A “new demand index” captures how many tenants in the market are searching for space, as well as their industries, space and rent requirements. VTS Data also captures leasing velocity as a barometer for the overall state of the market.
The data only reflects activity on the VTS platform, not the entire market. But VTS says its platform is used to manage 12 billion square feet of space, or 60 percent of Class A office buildings in North America. CEO Nick Romito said accuracy of VTS Data is a reflection of the company’s growing market share.
The company, last valued at $1 billion after raising $90 million in May 2019, recently launched VTS Market, an online marketplace for listings and virtual tours.
VTS said the new data product is already being used by Eastdil Secured, Brookfield Properties and RXR Realty. Scott Rechler, RXR’s chief executive, said it represents a “new era for market data.”
Until now, companies such as CoStar have relied on surveys to provide office leasing information. CompStak’s analytics tool uses crowdsourced leasing and property information.
Still, the office market has been upended by government stay-home orders and tenants’ remote-work policies, which threaten to leave many landlords with gaping vacancies. During the third quarter, Manhattan tenants leased 4.81 million square feet, just half of what was leased a year prior, according to a new report from Colliers International.
As of Sept. 18, three months after New York City allowed nonessential workers to return to their offices, only about 10 percent of Manhattan workers had done so, according to CBRE Group.
Although attendance remains low, VTS, which says 75 percent of New York City buildings are on its platform, says tenant demand in the city is bouncing back quicker than in other markets.
Between March 2 and 16, demand dropped 89 percent, VTS data show. But over the last three weeks, demand is up 94 percent with tenants seeking 907,000 square feet coming into the market.
Masiello also said New York rents are faring better than headlines suggest.
Base rents are down just 1 percent and net effective rents are down 7 percent. “Landlords are holding out, potentially waiting as long as they need to drop rents,” he said.
While tech companies are driving the stock market rebound, boutique financial firms are fueling New York’s office market, he said. (Indeed, Twitter and Facebook have extended remote-work policies while Goldman Sachs and JPMorgan have ordered employees back to the office.)

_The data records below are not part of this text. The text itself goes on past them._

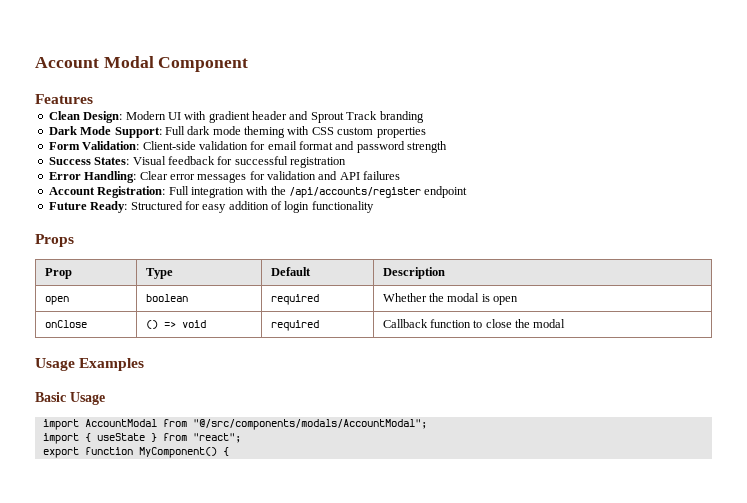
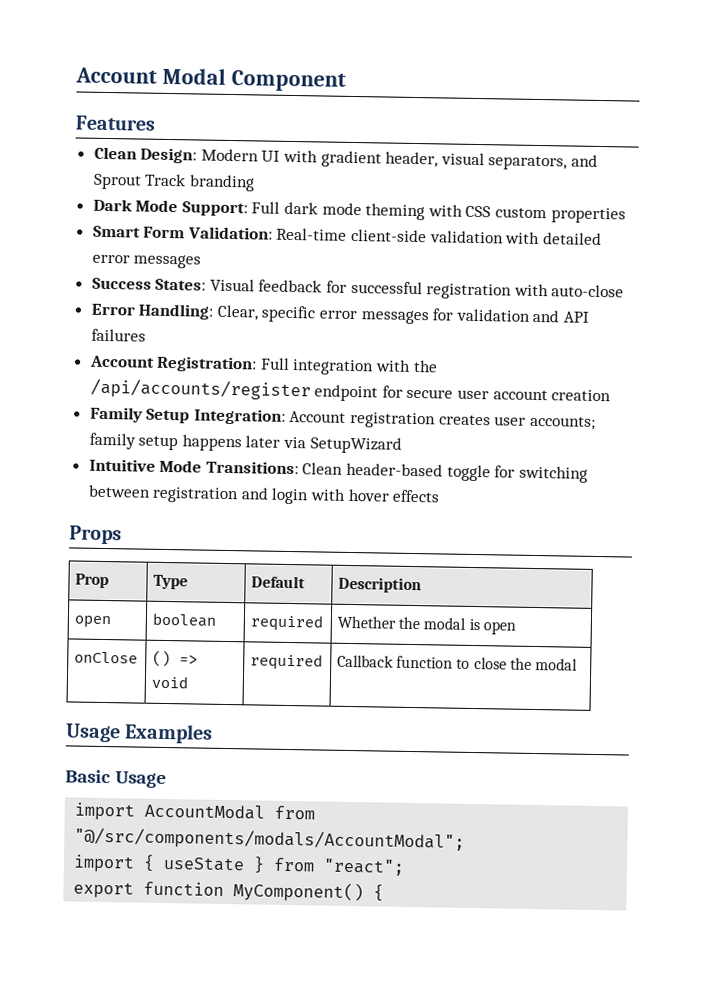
- Clean Design: Modern UI with gradient header and Sprout Track branding
+ Clean Design: Modern UI with gradient header, visual separators, and Sprout Track branding
- Form Validation: Client-side validation for email format and password strength
+ Smart Form Validation: Real-time client-side validation with detailed error messages
- Success States: Visual feedback for successful registration
+ Success States: Visual feedback for successful registration with auto-close
- Error Handling: Clear error messages for validation and API failures
+ Error Handling: Clear, specific error messages for validation and API failures
- Account Registration: Full integration with the /api/accounts/register endpoint
- Future Ready: Structured for easy addition of login functionality
+ Account Registration: Full integration with the /api/accounts/register endpoint for secure user account creation
+ Family Setup Integration: Account registration creates user accounts; family setup happens later via SetupWizard
+ Intuitive Mode Transitions: Clean header-based toggle for switching between registration and login with hover effects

Initially, landlords will be charged on a sliding scale for access to VTS Data. “It’s a ‘give to get’ model,’ Masiello said, emphasizing that VTS relies on landlord leasing data to aggregate the data.
To spearhead the data offering, VTS hired Eli Gilbert, an ex-JLL and CoStar executive, as head of market research. Overall, the company has hired 70 new employees since the stay-home order in March.